STUDY MATERIAL:
--- START ---

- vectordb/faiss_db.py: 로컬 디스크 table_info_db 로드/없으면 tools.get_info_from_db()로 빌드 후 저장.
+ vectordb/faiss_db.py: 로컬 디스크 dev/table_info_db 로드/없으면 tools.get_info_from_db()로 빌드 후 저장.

--- END ---
--- START ---

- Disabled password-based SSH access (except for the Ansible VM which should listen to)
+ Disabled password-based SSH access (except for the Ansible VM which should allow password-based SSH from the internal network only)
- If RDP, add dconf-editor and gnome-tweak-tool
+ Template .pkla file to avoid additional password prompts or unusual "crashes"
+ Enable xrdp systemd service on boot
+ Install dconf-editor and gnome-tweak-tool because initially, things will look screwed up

--- END ---

TASK ITEM: From the material above, set down exactly the lines starting at the one with "- If RDP, add" and ending at the one with "look screwed up", end lines included.

RESULT OF THIS TASK:
- If RDP, add dconf-editor and gnome-tweak-tool
+ Template .pkla file to avoid additional password prompts or unusual "crashes"
+ Enable xrdp systemd service on boot
+ Install dconf-editor and gnome-tweak-tool because initially, things will look screwed up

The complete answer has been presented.